Anfang August begann laut Polizei im Kreis Coesfeld eine Serie von nächtlichen Einbrüchen in Tankstellen. Die Kriminellen nutzten in allen Fällen eine schwere Axt zum Einschlagen der Eingangstüren. Ihre Beute, zumeist im Verkaufsraum vorgefundene Zigarettenstangen, transportierten sie in einem Bettlaken ab.

Die Polizei ermittelte, dass die Ganoven immer einen alten silberfarbenen Mercedes Benz nutzten, um zu den Tatorten zu gelangen.

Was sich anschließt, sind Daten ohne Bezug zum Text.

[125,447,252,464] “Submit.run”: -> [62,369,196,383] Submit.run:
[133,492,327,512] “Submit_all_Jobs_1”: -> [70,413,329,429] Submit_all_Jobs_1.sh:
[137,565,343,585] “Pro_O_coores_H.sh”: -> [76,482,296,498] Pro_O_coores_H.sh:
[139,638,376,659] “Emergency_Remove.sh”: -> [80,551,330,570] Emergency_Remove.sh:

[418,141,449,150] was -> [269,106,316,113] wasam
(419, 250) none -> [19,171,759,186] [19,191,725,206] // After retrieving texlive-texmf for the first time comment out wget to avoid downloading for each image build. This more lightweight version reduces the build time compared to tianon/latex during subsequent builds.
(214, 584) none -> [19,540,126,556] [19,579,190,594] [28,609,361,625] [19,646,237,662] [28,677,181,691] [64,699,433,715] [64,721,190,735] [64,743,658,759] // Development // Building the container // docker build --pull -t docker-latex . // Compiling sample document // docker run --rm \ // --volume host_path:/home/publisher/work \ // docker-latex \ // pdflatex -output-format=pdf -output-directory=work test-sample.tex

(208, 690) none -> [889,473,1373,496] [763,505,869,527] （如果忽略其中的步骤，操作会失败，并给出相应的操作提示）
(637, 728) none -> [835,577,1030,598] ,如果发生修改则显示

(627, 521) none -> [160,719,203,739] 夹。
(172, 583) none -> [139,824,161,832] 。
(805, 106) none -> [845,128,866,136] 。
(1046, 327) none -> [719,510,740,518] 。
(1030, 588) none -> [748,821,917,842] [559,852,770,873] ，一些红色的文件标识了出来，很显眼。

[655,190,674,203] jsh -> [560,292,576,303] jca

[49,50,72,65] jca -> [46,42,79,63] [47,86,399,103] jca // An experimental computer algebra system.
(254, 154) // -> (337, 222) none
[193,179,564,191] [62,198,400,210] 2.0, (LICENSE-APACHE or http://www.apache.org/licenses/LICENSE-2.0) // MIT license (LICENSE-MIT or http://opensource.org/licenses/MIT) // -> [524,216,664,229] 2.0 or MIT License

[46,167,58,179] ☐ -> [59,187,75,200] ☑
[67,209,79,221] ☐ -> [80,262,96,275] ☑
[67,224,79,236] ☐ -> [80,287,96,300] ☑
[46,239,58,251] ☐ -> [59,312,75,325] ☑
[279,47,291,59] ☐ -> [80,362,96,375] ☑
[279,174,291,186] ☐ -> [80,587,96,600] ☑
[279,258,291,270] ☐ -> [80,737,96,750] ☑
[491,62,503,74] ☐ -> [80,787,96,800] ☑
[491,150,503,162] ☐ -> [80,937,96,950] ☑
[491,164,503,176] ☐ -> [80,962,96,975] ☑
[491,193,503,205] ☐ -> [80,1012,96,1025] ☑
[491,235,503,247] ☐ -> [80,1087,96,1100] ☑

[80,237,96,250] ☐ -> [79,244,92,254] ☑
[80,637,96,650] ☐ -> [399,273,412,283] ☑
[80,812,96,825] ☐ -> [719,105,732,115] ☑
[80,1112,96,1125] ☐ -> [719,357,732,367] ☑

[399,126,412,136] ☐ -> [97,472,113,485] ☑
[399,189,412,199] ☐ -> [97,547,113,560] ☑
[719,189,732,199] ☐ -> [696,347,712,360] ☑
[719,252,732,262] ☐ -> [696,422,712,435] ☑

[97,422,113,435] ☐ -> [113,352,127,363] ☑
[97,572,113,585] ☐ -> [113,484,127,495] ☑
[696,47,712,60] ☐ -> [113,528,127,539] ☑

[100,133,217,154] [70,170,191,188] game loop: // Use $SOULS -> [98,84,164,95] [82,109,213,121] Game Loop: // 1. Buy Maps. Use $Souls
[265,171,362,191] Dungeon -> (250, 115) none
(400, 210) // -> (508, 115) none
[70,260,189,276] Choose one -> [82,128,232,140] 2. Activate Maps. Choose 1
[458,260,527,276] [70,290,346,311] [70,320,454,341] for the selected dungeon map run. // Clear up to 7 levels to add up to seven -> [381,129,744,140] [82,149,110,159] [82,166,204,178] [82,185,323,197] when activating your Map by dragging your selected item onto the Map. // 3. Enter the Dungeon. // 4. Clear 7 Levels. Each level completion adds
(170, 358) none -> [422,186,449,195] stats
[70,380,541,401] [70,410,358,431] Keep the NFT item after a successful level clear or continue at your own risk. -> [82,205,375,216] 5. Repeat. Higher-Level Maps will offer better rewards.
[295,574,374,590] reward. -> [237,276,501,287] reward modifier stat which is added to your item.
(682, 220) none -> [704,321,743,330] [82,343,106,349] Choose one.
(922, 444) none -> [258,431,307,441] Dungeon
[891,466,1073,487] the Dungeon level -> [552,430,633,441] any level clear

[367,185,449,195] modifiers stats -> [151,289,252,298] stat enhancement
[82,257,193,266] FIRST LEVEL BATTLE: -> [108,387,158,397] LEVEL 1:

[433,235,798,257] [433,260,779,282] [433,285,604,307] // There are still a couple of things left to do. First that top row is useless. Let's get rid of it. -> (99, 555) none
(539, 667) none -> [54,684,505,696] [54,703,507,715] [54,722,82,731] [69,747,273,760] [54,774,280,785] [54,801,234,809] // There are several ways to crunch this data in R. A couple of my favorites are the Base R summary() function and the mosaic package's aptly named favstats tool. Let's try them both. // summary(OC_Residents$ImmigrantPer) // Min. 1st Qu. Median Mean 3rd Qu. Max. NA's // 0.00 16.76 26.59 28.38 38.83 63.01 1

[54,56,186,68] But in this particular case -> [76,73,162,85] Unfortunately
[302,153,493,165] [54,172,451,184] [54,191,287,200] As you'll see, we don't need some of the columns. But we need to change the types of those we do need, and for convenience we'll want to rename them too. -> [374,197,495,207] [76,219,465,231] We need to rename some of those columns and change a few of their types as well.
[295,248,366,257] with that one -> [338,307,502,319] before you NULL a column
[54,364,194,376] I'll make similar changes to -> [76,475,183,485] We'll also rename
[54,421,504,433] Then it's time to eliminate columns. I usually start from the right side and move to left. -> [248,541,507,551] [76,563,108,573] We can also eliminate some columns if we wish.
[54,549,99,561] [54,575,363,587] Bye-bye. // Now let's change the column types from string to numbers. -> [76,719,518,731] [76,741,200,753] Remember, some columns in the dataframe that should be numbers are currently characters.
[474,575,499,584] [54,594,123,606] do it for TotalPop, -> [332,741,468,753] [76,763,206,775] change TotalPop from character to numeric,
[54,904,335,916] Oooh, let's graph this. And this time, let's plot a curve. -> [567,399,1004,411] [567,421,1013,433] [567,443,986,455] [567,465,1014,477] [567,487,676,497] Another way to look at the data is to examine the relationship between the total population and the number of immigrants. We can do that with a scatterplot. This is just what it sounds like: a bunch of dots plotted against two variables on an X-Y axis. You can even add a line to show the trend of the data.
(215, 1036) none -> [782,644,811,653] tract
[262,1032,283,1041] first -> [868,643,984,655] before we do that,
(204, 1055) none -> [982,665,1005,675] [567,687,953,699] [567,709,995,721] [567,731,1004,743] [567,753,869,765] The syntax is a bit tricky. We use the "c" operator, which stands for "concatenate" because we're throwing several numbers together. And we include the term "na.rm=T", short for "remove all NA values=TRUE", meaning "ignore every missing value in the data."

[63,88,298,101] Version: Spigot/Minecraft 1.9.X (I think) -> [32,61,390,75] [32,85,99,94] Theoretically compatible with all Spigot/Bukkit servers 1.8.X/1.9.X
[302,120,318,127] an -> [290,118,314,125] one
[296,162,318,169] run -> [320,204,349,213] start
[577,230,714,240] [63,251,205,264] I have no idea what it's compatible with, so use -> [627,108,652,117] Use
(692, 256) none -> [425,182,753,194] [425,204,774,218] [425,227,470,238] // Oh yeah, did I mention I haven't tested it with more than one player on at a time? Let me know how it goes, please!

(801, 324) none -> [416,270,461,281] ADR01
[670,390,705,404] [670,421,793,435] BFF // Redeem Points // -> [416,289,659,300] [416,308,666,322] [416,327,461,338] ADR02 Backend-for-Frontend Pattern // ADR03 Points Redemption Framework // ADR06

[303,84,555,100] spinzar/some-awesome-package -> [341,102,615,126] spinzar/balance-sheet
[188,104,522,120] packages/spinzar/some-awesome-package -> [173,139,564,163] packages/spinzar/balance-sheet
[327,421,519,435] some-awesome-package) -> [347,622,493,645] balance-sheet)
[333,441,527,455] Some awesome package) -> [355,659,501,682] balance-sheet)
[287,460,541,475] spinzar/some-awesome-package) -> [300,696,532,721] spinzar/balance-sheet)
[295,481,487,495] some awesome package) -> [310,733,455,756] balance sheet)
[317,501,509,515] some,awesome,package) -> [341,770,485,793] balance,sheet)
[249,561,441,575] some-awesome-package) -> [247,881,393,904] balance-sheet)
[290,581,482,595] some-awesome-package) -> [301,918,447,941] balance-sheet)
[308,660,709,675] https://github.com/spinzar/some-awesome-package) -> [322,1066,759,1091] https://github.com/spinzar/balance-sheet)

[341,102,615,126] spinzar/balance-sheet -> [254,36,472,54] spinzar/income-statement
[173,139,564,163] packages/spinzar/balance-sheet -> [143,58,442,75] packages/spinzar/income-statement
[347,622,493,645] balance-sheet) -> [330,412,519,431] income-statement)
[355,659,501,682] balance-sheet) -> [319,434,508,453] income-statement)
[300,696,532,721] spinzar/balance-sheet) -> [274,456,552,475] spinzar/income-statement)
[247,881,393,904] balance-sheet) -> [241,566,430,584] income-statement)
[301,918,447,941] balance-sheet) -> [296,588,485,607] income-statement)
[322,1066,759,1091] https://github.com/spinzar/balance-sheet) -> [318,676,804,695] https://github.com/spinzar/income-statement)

In der Nacht zu Dienstag waren die Verdächtigen wieder unterwegs. Einer Polizeistreife der Wache Lüdinghausen fiel der gesuchte Mercedes in Senden gegen 0.50 Uhr auf einem Parkplatz am Grete-Schött-Ring in der Nähe der dortigen Westfalen-Tankstelle auf. Die durchgeführte Kontrolle ließ laut Polizeibericht den Schluss zu, dass die beiden angetroffenen jungen Männer augenscheinlich wieder auf Beutezug waren. So lagen Bettlaken und eine Axt im Fahrzeuginneren schon bereit. Am Fahrzeug waren zudem gestohlene Kennzeichen angebracht.

Die Polizei geht derzeit davon aus, dass ein Einbruch in die Westfalen-Tankstelle gerade noch verhindert wurde. Insgesamt werden den beiden Tatverdächtigen im Alter von 31 und 36 Jahren, beide aus Selm im Kreis Unna, mindestens sechs nächtliche Einbrüche oder Einbruchsversuche im Kreis Coesfeld und im Kreis Warendorf, in Drensteinfurt, vorgeworfen. Hinzukommt noch eine Serie von Kennzeichendiebstählen.

Beide Männer sind der Polizei nicht unbekannt, sie gelten als drogenabhängig. Auf Antrag der Staatsanwaltschaft Münster wurde jetzt vor dem Haftrichter des Amtsgerichts Münster gegen beide die Untersuchungshaft angeordnet.